Renting into your 40s
Perhaps the most headline-grabbing figure for me was the fact that PwC’s latest UK Economic Outlook report has predicted that half of under 40s will be living in private rented accommodation by 2025. Know as Generation Rent, these families have found that spiralling house prices in many areas and tougher mortgage criteria have combined to mean that a house purchase simply isn’t an option.
At the same time, a shift in attitudes (quite possible as a result of this inability to own a home of their own) has led Generation Renters to become more demanding in their standards, as they seek to rent homes that are bigger and better than they could afford to purchase. The attitude seems to be one of, “Well, if I can’t buy, I’m going to rent an awesome home instead.”
PwC’s figures project that 7.2 million households will be renting by 2025, with 1.8 million additional privately rented households joining those already renting over the next decade.

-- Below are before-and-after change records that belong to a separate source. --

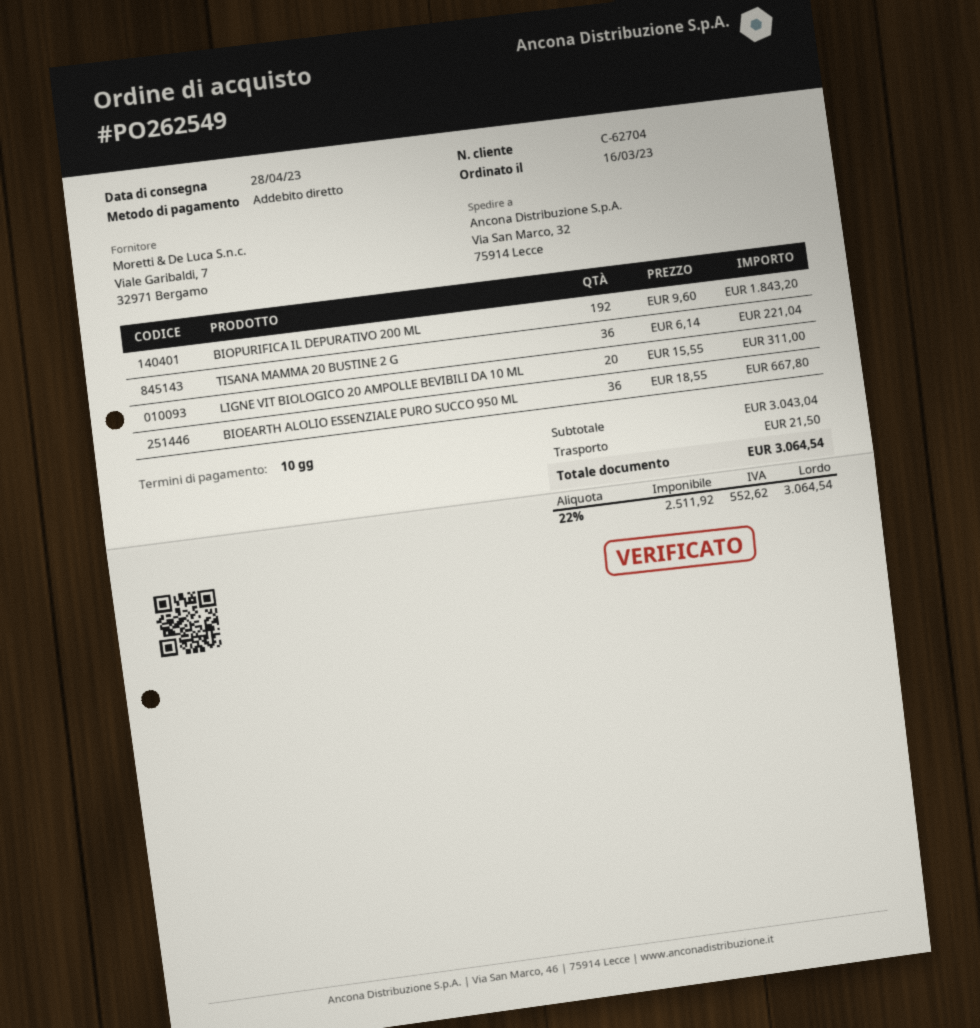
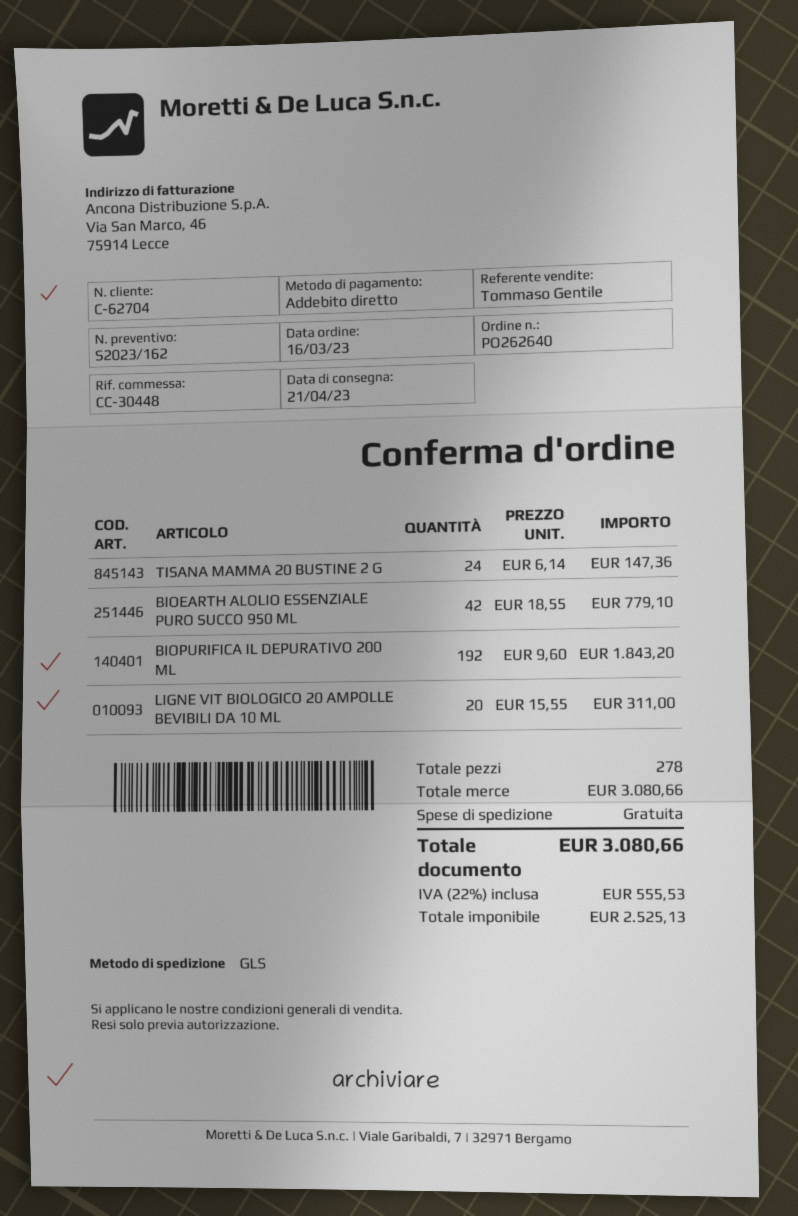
order number: PO262549 -> PO262640
delivery date: 2023-04-28 -> 2023-04-21
TISANA MAMMA 20 BUSTINE 2 G: 36 x 6.14 = 221.04 -> 24 x 6.14 = 147.36
BIOEARTH ALOLIO ESSENZIALE PURO SUCCO 950 ML: 36 x 18.55 = 667.80 -> 42 x 18.55 = 779.10
subtotal: 3043.04 -> 3080.66
shipping: 21.50 -> 0.00
net: 2511.92 -> 2525.13
tax: 22% = 552.62 -> 22% = 555.53
total: 3064.54 -> 3080.66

Of course, where there are 1.8 million additional privately rented households, there is also a need for 1.8 million private landlords, which is precisely where Property Frontiers’ clients come in! We’ve experienced high demand for our UK buy-to-let investment properties from investors around the world and this latest PwC report is no doubt set to drive up demand from investors even more.
In our experience, investors are looking for buy-to-let properties that have good locations and interesting features that will ensure their long-term appeal, such as Custom Quay. Located in the thriving Salford Quays area of Manchester, which is packed with young professional renters, the development enjoys not just a stunning waterfront location, but also an extensive communal roof terrace with views over the water and the city.
Double joy with treble increases
With buy-to-let investments, looking at price gains is also important. As well as hugely increased demand, investors in UK property can now be doubly happy, as the Centre for Economics and Business Research (CBRE) has just trebled its UK house price growth forecast for 2015. Four months ago the CBRE anticipated price growth of 1.5% during 2015, but now it has increased the figure to 4.7%, citing supply shortages as the driver of the amended figure.
The news means that investors in UK buy-to-let properties can look forward to happy outcomes in the short-term as well as the long-term. Savills’ latest data on long-term price increases spells out even more positive news – property prices are set to rise between 17.5% in Scotland and 25.7% in the prime London suburbs over the next five years.
I feel both humbled and proud to reflect that I’ve been at the helm of Property Frontiers for over a decade. It’s exciting to think that in another 10 years’ time, many of our investors will still be enjoying income from the same buy-to-let properties that they are purchasing this year, using their property portfolio as a pension and as a profitable inheritance for their children.